With the signing of the Treaty of Washington in 1846, which established the U.S. border along the 49th parallel, the HBC moved the headquarters of its western operations from Fort Vancouver on the Columbia River (present day Vancouver, Washington) to the newly established Fort Victoria, on the southern tip of Vancouver Island. Vancouver Island and the surrounding Gulf Islands in the Strait of Georgia were organized as a crown colony in 1849. Meanwhile, the mainland continued to function under the de facto administration of the HBC, whose chief executive, James Douglas, was also governor of Vancouver Island. The non-Indigenous mainland population during this time never exceeded about 150 at Fort Victoria, mostly HBC employees and their families.
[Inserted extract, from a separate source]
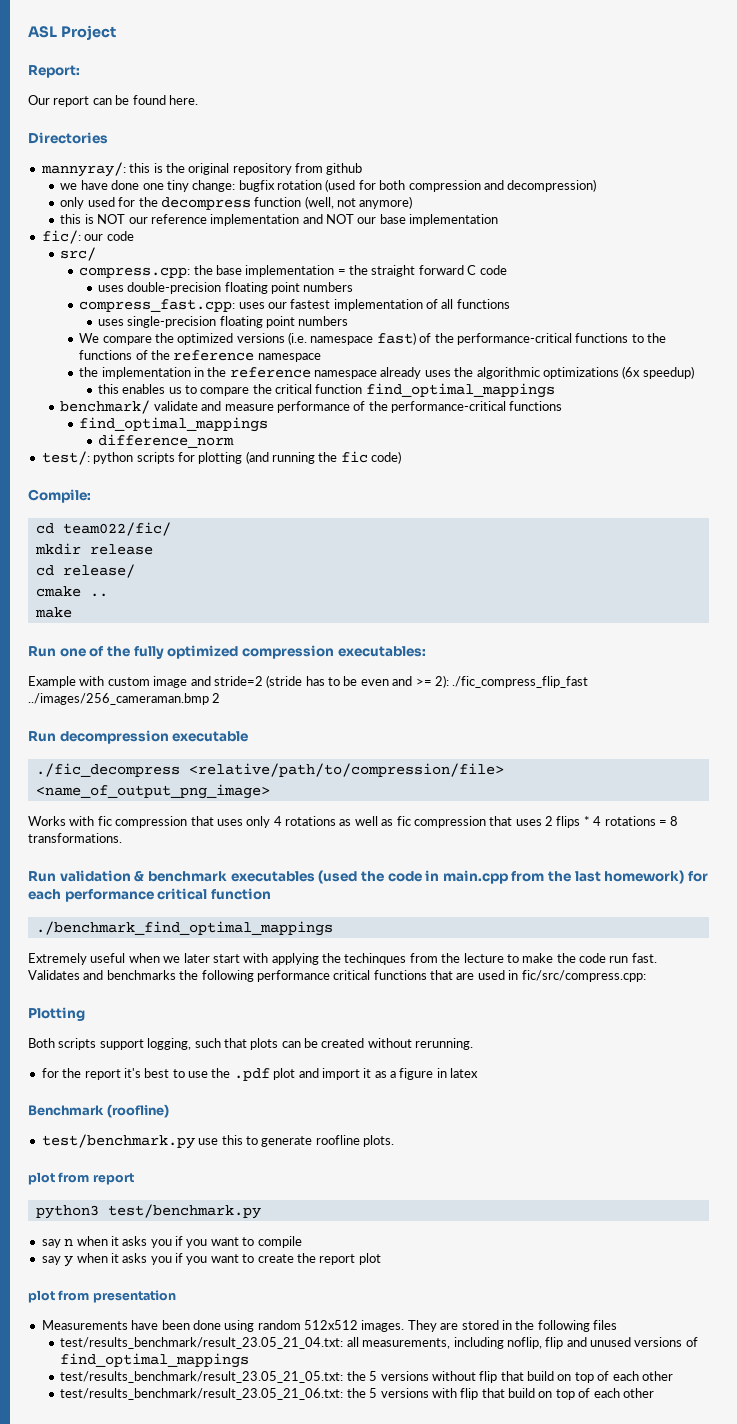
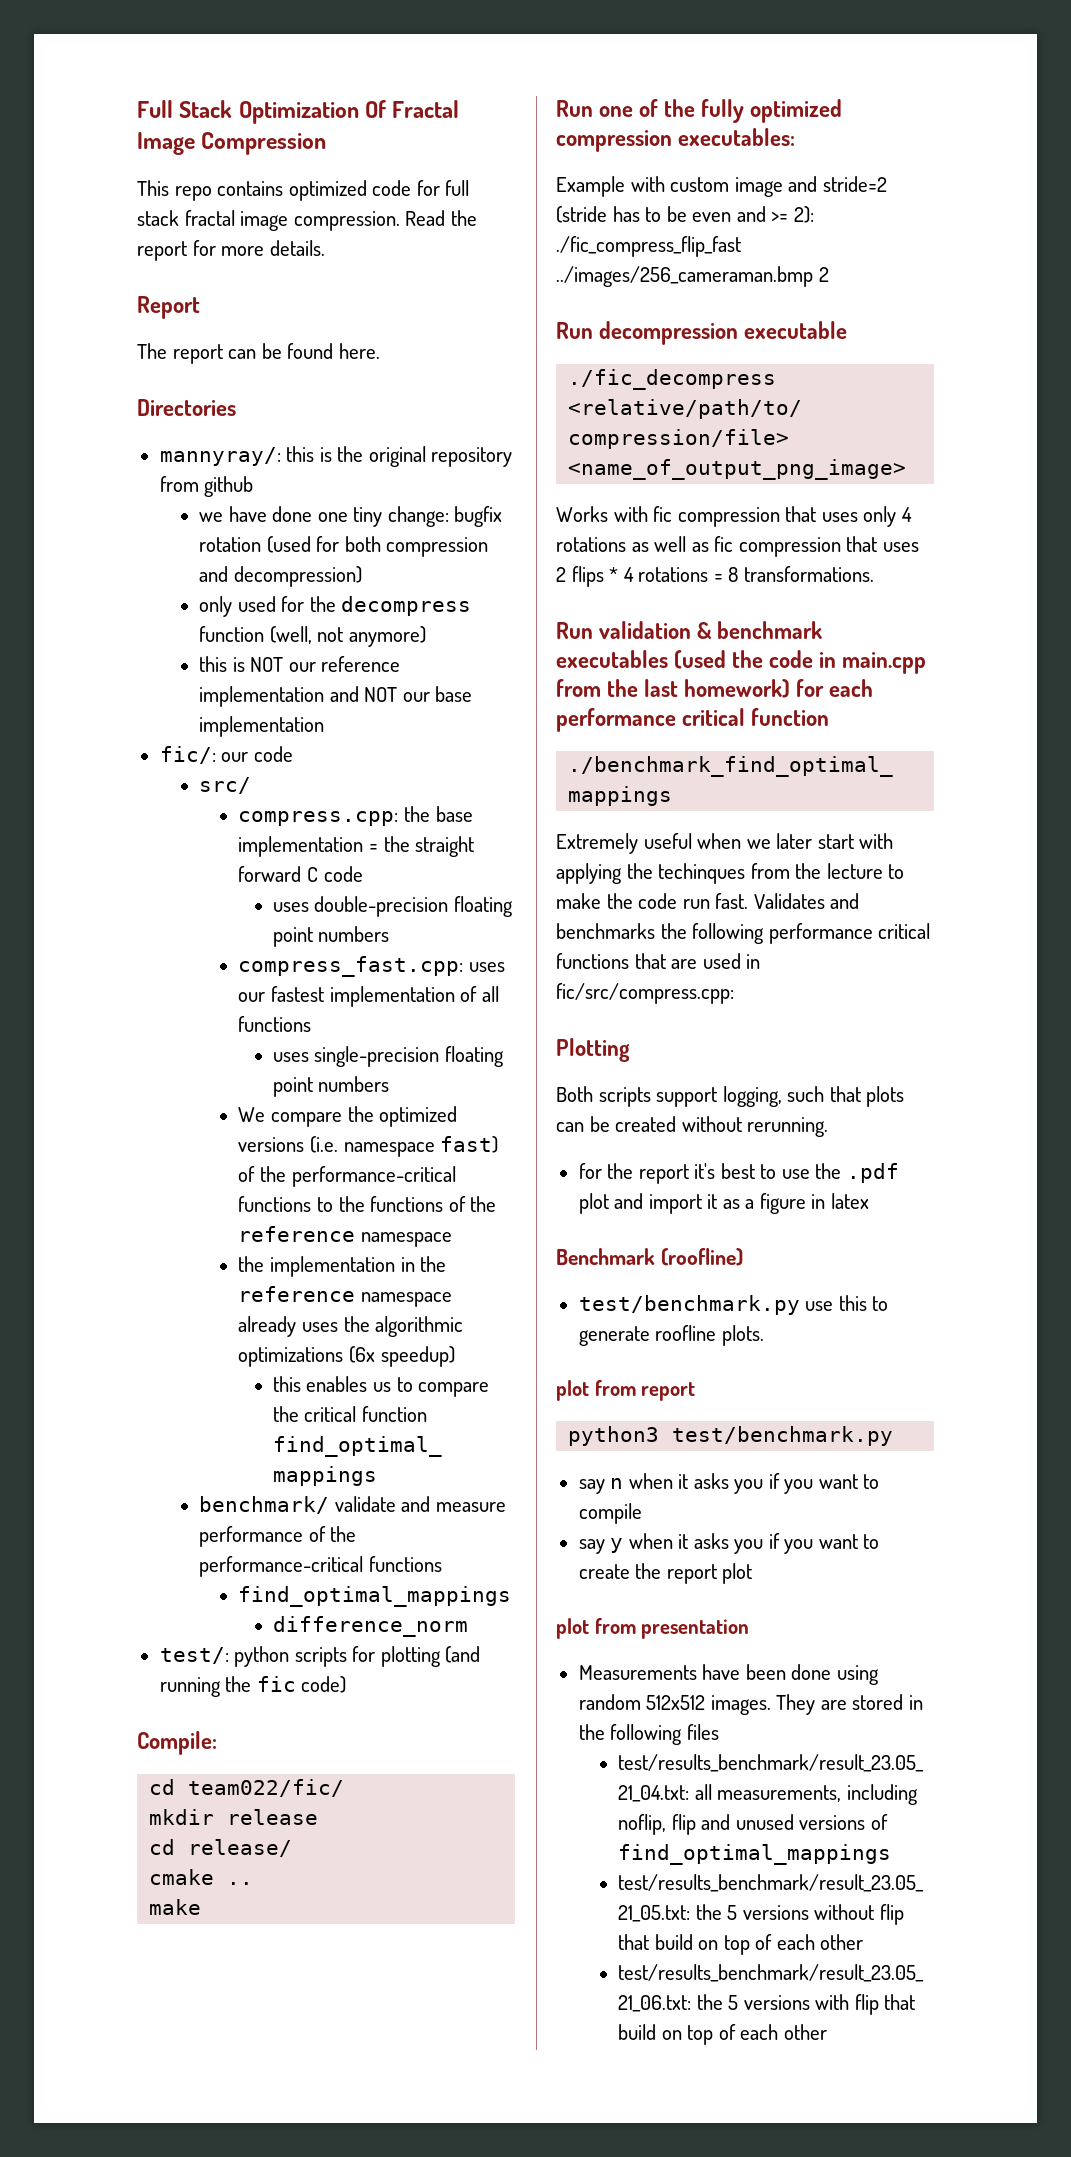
[28,25,116,40] [28,65,80,78] [28,95,50,105] ASL Project // Report: // Our -> [137,100,460,124] [137,132,327,155] [137,180,470,201] [137,210,477,231] [137,240,325,261] [137,296,200,319] [137,343,167,359] Full Stack Optimization Of Fractal Image Compression // This repo contains optimized code for full stack fractal image compression. Read the report for more details. // Report // The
==Governorship of James Douglas==
By 1857, Americans and British were beginning to respond to rumors of gold in the Thompson River area. Almost overnight, some ten to twenty thousand men moved into the region around present-day Yale, British Columbia, sparking the Fraser Canyon Gold Rush. Governor Douglas - who had no legal authority over New Caledonia – stationed a gunboat at the entrance of the Fraser River to exert such authority by collecting licences from prospectors attempting to make their way upstream. To normalize its jurisdiction, and undercut any HBC claims to the resource wealth of the mainland, the district was converted to a Crown colony on 2 August 1858 by the Parliament of the United Kingdom, and given the name British Columbia. Douglas was offered the governorship of the new colony by the British colonial secretary, Sir Edward Bulwer-Lytton, provided that he sever his employment with the Hudson's Bay Company, which Douglas agreed to do, and received a knighthood.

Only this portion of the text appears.